27.   On February 4, 2021, Ms. Lockwood saw Dr. Sina Javadi for two weeks of daily headaches, a week of vomiting, and sensitivity to light and noise. Dr. Javadi noted she had a previous history of migraines but that they did not last more than a day. Her vision was fine.

28.   Ms. Lockwood says these headaches stopped as soon as she stopped drinking coffee. She saw a physician twice between that visit and her accident, both times about unrelated issues. She did not mention headaches, vomiting, or light sensitivity. I agree with Ms. Lockwood that there is no medical evidence linking her migraines before the accident to the migraines and other issues she experienced after the accident. I find that her migraines before the accident did not significantly interfere with her ability to work, and there is no evidence she had a history of anxiety or depression. Overall, I find Ms. Lockwood’s pre-accident health history is not a significant factor in assessing her entitlement to benefits.

Health care and rehabilitation benefits

29.   IVA section 123 requires ICBC to pay or reimburse an insured for reasonable expenses for necessary health care due to their accident injuries. Section 19 of the Enhanced Accident Benefits Regulation (EABR) says an insured is entitled to certain pre-approved treatments within 12 weeks of an accident. After that, EABR section 19(3) says ICBC only needs to cover treatment if it will (a) facilitate the insured’s recovery or (b) address a decline in their physical or mental function from their accident injuries. These benefits are paid or reimbursed as they are incurred, not paid in a lump sum in advance.

30.   ICBC says it has funded 103 treatments, including 7 acupuncture, 15 chiropractic, 14 counselling, 14 kinesiology, 33 physiotherapy, 17 vestibular physiotherapy, 2 occupational therapy, and 1 massage therapy session. I have reviewed ICBC’s calendar, which shows that Ms. Lockwood received these treatments between January 2022 and June 2024. ICBC says it has paid for every appointment Ms. Lockwood has attended, up to the limits set out in section 19(4) of the EABR.

31.   Ms. Lockwood does not clearly articulate which benefits she has been denied or seeks entitlement to. I agree with ICBC’s submission that her claims appear to relate to three things: tinted glasses, semaglutide medication, and naturopathic treatments and supplements.

32.   In late submissions, Ms. Lockwood said ICBC was no longer covering her Botox treatment, and that her next treatment was scheduled for July 2025. ICBC has funded Ms. Lockwood’s Botox treatments to date, so I find it speculative that ICBC will not cover further recommended Botox treatment. In any event, it would be unfair to make any orders about Botox because ICBC did not have notice that it needed to address Botox treatment. So, I decline to consider that issue.
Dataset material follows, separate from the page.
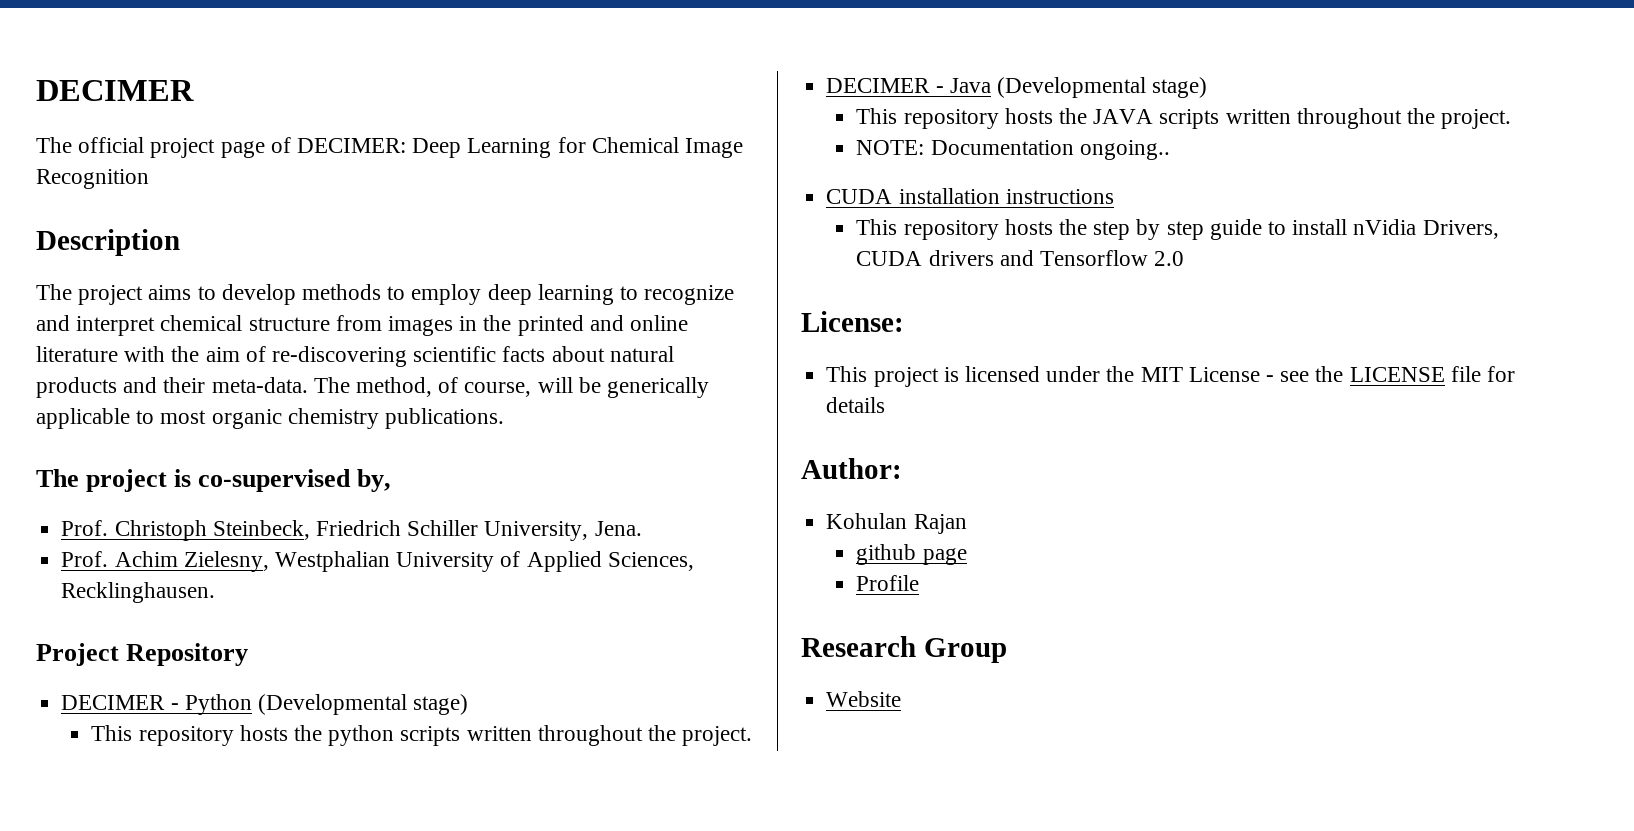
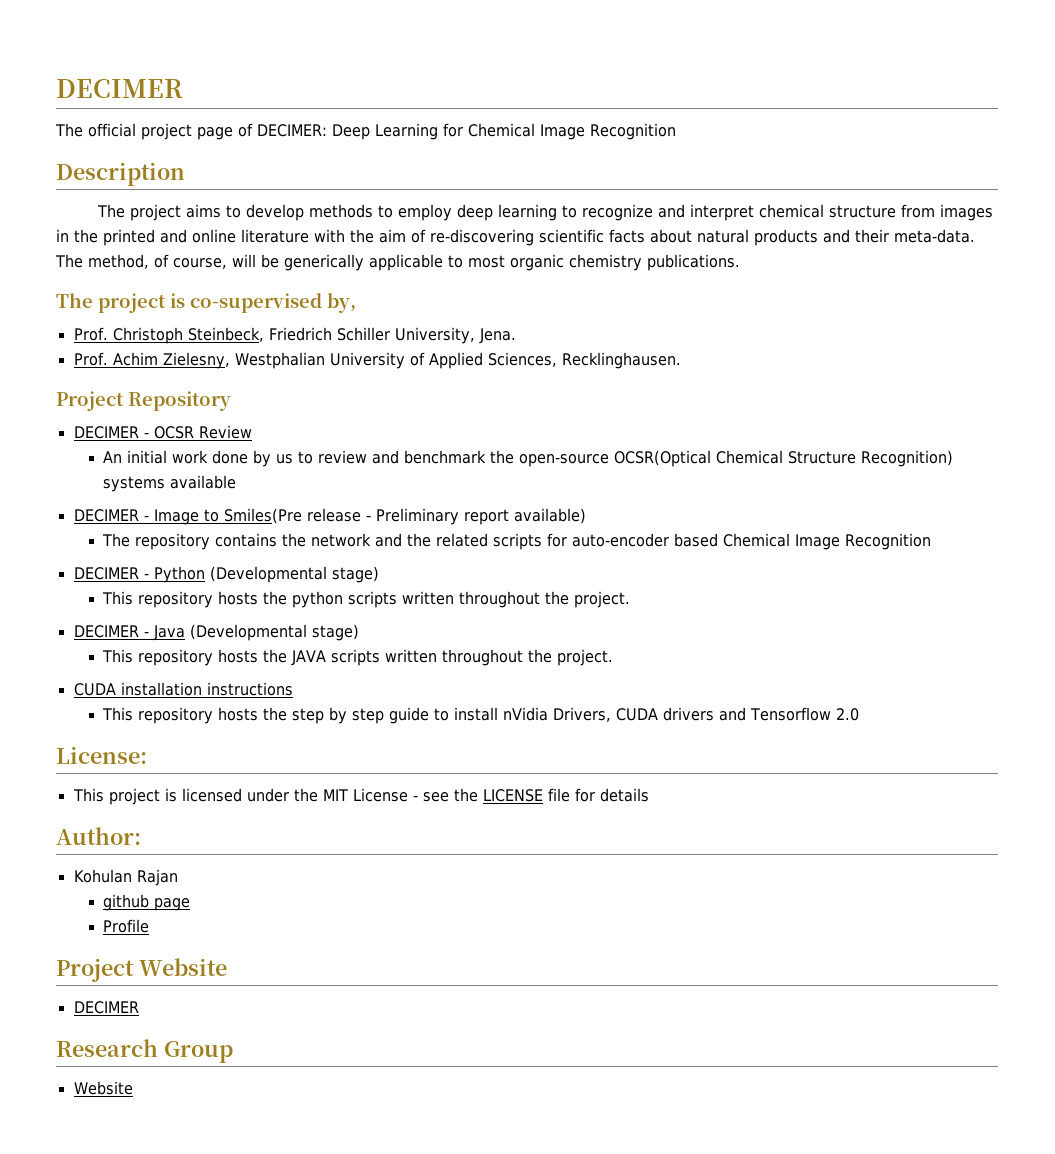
(249, 654) none -> [73,425,252,439] [103,450,954,467] [103,475,237,492] [73,508,586,525] [102,533,932,550] // DECIMER - OCSR Review // An initial work done by us to review and benchmark the open-source OCSR(Optical Chemical Structure Recognition) systems available // DECIMER - Image to Smiles(Pre release - Preliminary report available) // The repository contains the network and the related scripts for auto-encoder based Chemical Image Recognition
[856,140,1170,160] // NOTE: Documentation ongoing.. -> (614, 657) none
(920, 583) none -> [56,958,227,982] [73,1001,139,1014] // Project Website // DECIMER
33.   Ms. Lockwood submitted evidence about reimbursement for travel to treatments. ICBC reimbursed Ms. Lockwood for travel, but I see from the parties’ emails that they disagreed at times about possible data entry errors and about the most efficient routes to and from appointments. Ms. Lockwood does not claim anything for travel reimbursement, so I find she likely included these emails to support her allegations that ICBC has been challenging to deal with, which I addressed above.

Glasses frames

34.   Ms. Lockwood seeks $203 for frames to hold her rose-tinted lenses. Her vision therapist, Dr. Tamsyn Sitler, recommended blue-tinted lenses in May 2024, which ICBC covered. ICBC wanted Ms. Lockwood to re-use the frames from the blue-tinted lenses for her rose-tinted lenses that Dr. Sitler later recommended. In March 2025, Dr. Sitler advised that Ms. Lockwood switched between her blue and rose glasses. Based on that information, in June 2025, ICBC reimbursed Ms. Lockwood $203 for the second frames. Ms. Lockwood did not say anything in her final reply about the frames, so I find ICBC’s payment has addressed her concern, and the issue is now moot. So, I make no order.

Semaglutide

35.   Ms. Lockwood says that before the accident, she maintained a healthy weight, exercised regularly, and led an active lifestyle. She says after the accident, she gained about 30 pounds and was diagnosed as pre-diabetic. In November 2022, she was prescribed semaglutide, known by the brand-name Ozempic. She took the drug for three months, but stopped due to the cost as ICBC refused to pay for the drug. She took it again from April to December 2024 and then transitioned to lower doses as her weight dropped. Ms. Lockwood argues that ICBC should pay for semaglutide because her weight gain was caused by the accident, and as a side effect of other medications prescribed because of the accident, such as those for anxiety and depression.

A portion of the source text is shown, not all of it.